While the industry is (ever) changing, some of the problems we face are not new:
- In 1947 it was not easy to find qualified people to be market researchers
- In 1940 there was panic about ‘only’ 50% returns (a declining response rate) in surveys after ‘herculean efforts’
Whilst some are very new:
- Mobile is the most important medium and the fastest growing tech ever
- To achieve 1 billion TVs in the world took 60 years
- 1 billion mobiles; 5 years
We are in the throes of the fourth industrial revolution: the age of digital and mobile. Innovation is all around us and is constantly evolving; development is non-linear. Which can make measurement, forecasting and prediction challenging work. Data is behind everything, and we in Market Research are the experts in a data super-rich environment.
Yet, interestingly enough, only 3/10 of firms in the industry explicitly use Market Research in their branding; bigger firms are less likely to tag themselves with Market Research and are more likely to use hot or trendy words such as data scientists, data analytics, insight partners, etc. While an amount of this might be due to marketing and the need for differentiation in a crowded market place, there is an underlying issue here.

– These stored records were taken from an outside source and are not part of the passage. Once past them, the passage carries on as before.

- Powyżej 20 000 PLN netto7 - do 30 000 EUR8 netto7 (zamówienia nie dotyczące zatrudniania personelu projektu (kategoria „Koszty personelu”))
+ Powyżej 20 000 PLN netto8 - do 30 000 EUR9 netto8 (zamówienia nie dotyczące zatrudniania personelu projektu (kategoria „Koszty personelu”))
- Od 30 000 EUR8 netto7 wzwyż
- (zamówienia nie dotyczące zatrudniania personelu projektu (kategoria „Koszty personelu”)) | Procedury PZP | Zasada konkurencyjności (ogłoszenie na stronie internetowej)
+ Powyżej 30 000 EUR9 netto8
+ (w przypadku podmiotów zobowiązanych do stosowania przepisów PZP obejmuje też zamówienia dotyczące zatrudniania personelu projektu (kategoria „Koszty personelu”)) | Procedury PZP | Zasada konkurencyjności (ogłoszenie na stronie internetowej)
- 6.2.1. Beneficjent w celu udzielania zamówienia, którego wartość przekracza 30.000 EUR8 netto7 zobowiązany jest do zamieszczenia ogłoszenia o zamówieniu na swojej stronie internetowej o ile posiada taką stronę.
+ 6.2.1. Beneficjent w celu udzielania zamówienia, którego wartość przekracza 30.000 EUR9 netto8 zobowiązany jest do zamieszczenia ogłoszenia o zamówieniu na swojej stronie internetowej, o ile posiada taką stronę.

The word ‘Research’ is still frequently used but the term ‘Market Research’ is used much less than it once was; it’s mostly seen within the industry, but there are some large industry bodies that no longer directly reference Market Research in their ‘about us’ tag lines:
- MRS: “The world’s leading research association” https://www.mrs.org.uk/mrs/aboutmrs
- ESOMAR: “ESOMAR is the essential organisation for encouraging, advancing and elevating market research worldwide” https://www.esomar.org/about-esomar/mission-and-statutes.php
- Insights Association (USA): “The Insights Association strives to effectively represent, advance, and grow the research profession and industry” http://www.insightsassociation.org/about
Generating information from data is the big new thing and it’s not called Market Research. ‘Data science’ is the emerging and popular term and is now an area graduates look to work in (as a ‘data scientist).
Given what has happened with opinion polling during the last year, we now need to listen as a sector. Clients and the wider society depends on us to be trustworthy, and in these times of fake news and the erosion of trust the pressure is on us to a greater extent. During the conference, a session on opinion polling became a rather heated debated. Some felt the (arguably normal) inaccuracy of the opinion polls, communicated through the media as being precise to the public, may have biased the outcomes in various ways.
Whatever we as an industry end up calling ourselves, the term Market Research is still dominant in one area: it is still strongly used in job applications.